(1.) THE following substantial question of law arises for consideration in this second appeal: - -
(2.) THE trial Court found that the plaintiff had examined two witnesses -Puran Singh and Naranjan Singh as DW1 and DW2, who spoke to the fact that Bhola Singh had affixed the thumb -impression and they had seen Bhola Singh affixing the thumb -impression and that Bhola Singh had also seen the respective witnesses sign the document in his presence as attestors. The Court, while finding that there has been due attestation, proceeded to examine whether the Will was attendant with any suspicious circumstance and reasoned each one of the circumstances held out against the defendants had been properly explained. On the first consideration regarding the fact that the plaintiff had been disinherited, the Court reasoned that the daughters had been married and were living in a foreign country, while the defendant had actually looked after Bhola Singh and his wife and hence, he had a natural affection for him and intended to benefit him. The Court also found that the plaintiff himself came to know about the Will only a few days before the death of his widow who spoke to him about the Will and handed over the Will to him and only subsequent to her death, he had the Will duly registered with the Sub -Registrar. The very same officer had also subsequently carried out the mutation in his favour. This also, according to the trial Court, is a valid justification that dispelled any room for suspicion about the genuineness of the document. The trial Court also observed that PW2 himself had admitted that the defendant had been taking care of Bhola Singh and his widow and, therefore, the bequest in favour of the defendants was most natural.
(3.) THE learned counsel for the appellants, who were the legal representatives of the original defendant, apart from reading the judgment of the trial Court in full, is not even in a position to supply to the Court the translation of the recitals of the Will written in urdu and explain whether there had been even a reference about the plaintiffs in his Will and whether he was making any specific reason for disinheriting his daughter. I have also not the benefit of knowing first hand from the recitals where the testator was directing possession of the property soon after his death with merely a provision for income to be given to his widow or he was deferring the delivery of possession of the property till after the life time of the widow.
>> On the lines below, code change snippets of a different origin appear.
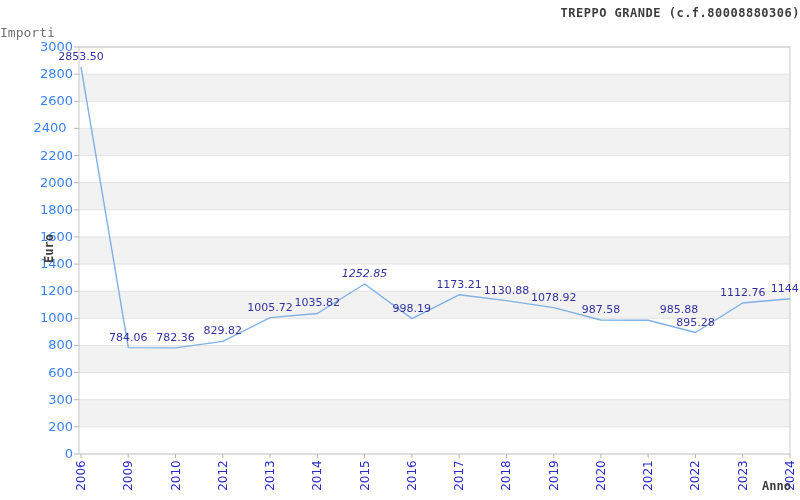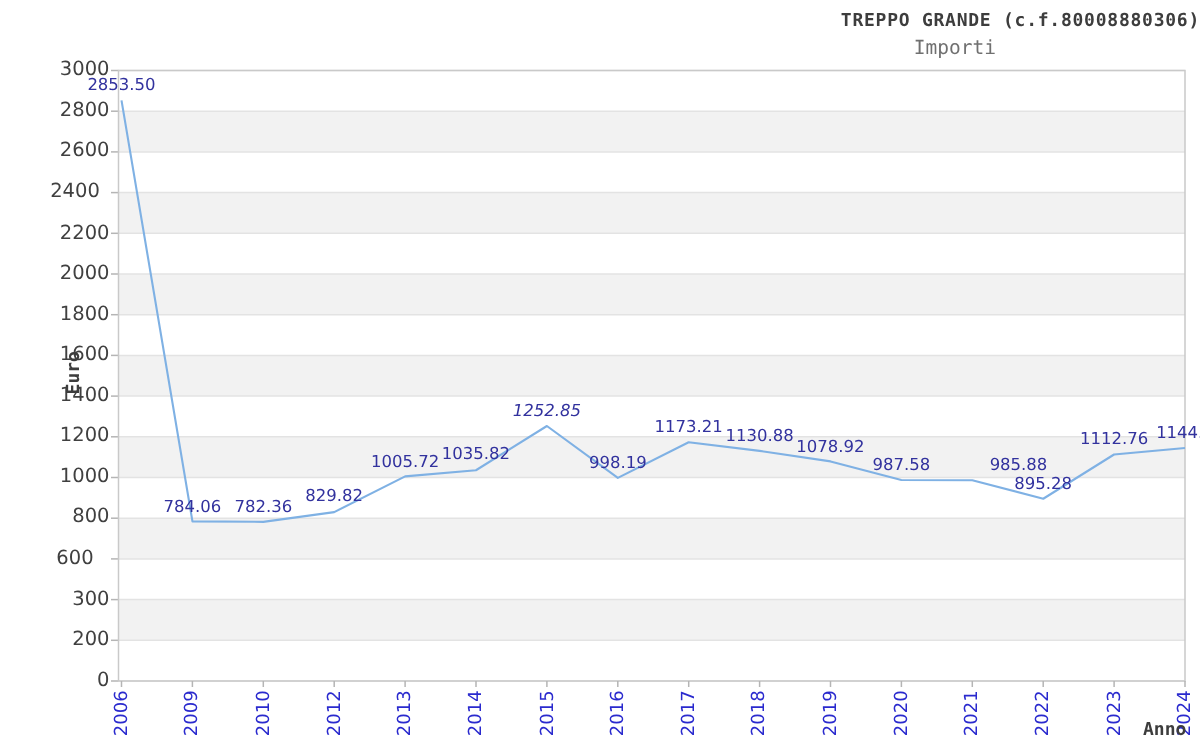--- a/index.html
+++ b/index.html
@@ -24,7 +24,7 @@
   .chart-subtitle {
     position: absolute;
     top: 25px; left: 0; width: 664px;
-    text-align: right;
+    text-align: left;
     font-family: "DejaVu Sans Mono", "Liberation Mono", monospace;
     font-weight: normal;
     font-size: 13px;

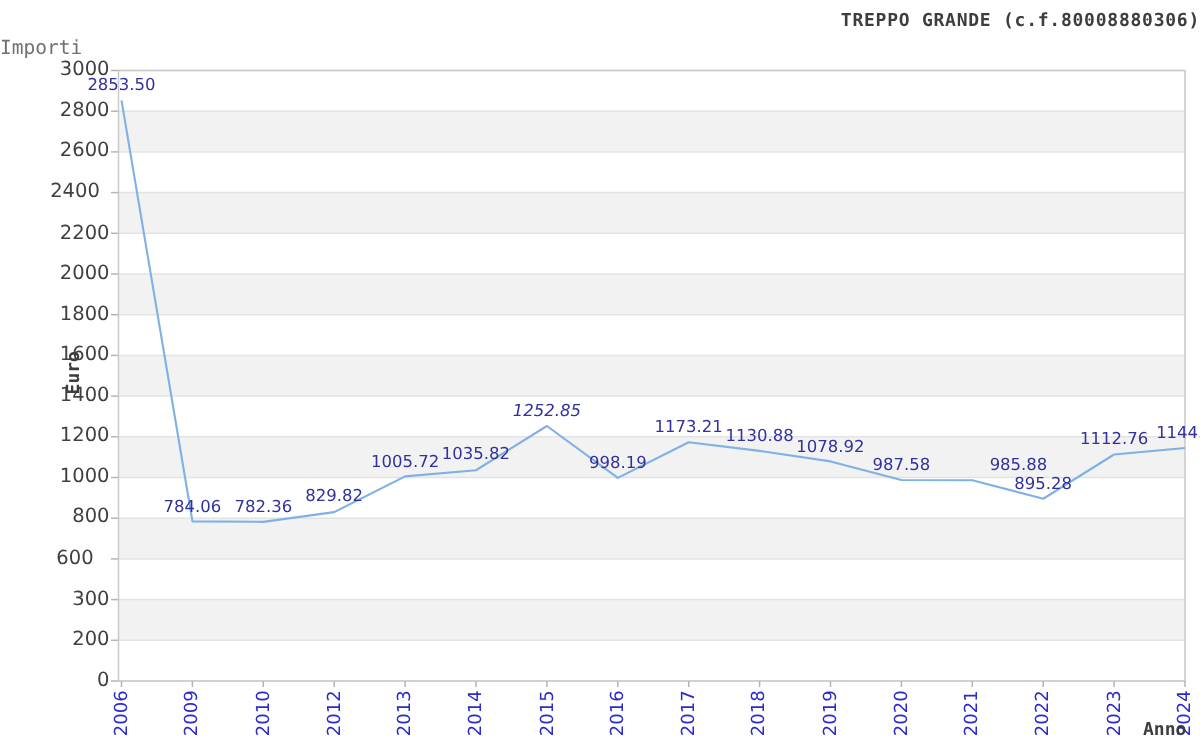--- a/index.html
+++ b/index.html
@@ -36,7 +36,7 @@
     width: 46px;
     text-align: right;
     font-size: 13px;
-    color: #404040;
+    color: #3b82f6;
     line-height: 14px;
   }
   .xtick-label {

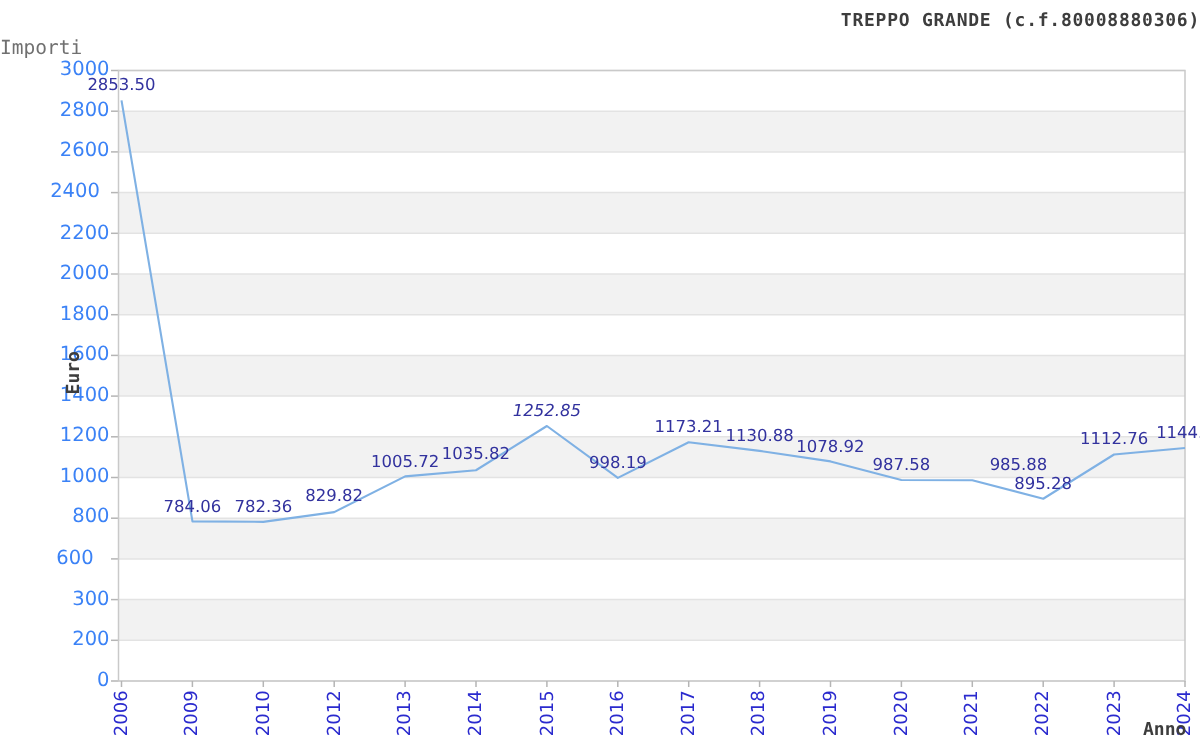--- a/index.html
+++ b/index.html
@@ -152,7 +152,7 @@
       <div class="ytick-label" style="left: 27px; top: 447px;">0</div>
       <div class="ytick-label" style="left: 27px; top: 419.867px;">200</div>
       <div class="ytick-label" style="left: 27px; top: 392.733px;">300</div>
-      <div class="ytick-label" style="left: 27px; top: 365.6px; text-align: center;">600</div>
+      <div class="ytick-label" style="left: 27px; top: 365.6px;">600</div>
       <div class="ytick-label" style="left: 27px; top: 338.467px;">800</div>
       <div class="ytick-label" style="left: 27px; top: 311.333px;">1000</div>
       <div class="ytick-label" style="left: 27px; top: 284.2px;">1200</div>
The manner in which the possession was to be handed over would really explain whether there had been a delayed publicity to the Will or not. If it was a case of the property being given to the defendant going after his death with direction to take care of his widow by giving income, then he ought to have known the Will immediately. Any evidence that only before the death of widow 7 or 8 years after the death of her husband that she was making reference to the Will would be a grossly unnatural circumstance. I cannot believe that a person who had disinherited his daughters and was handing over the entire bequest to the defendant had not even chosen to inform him of the benefit that he was giving to him. If the Will was to be kept as secret and he had any reason to believe that giving publicity to it would have created some problem with his daughters causing some trouble, that itself ought to be again a circumstance and reason to be explained in Court. A person that propounds a Will needs to be spelt out every circumstance that could enable him to secure the bequest and weed out the dark cloud of suspicion. The propounder of the Will had failed to dispel the doubts.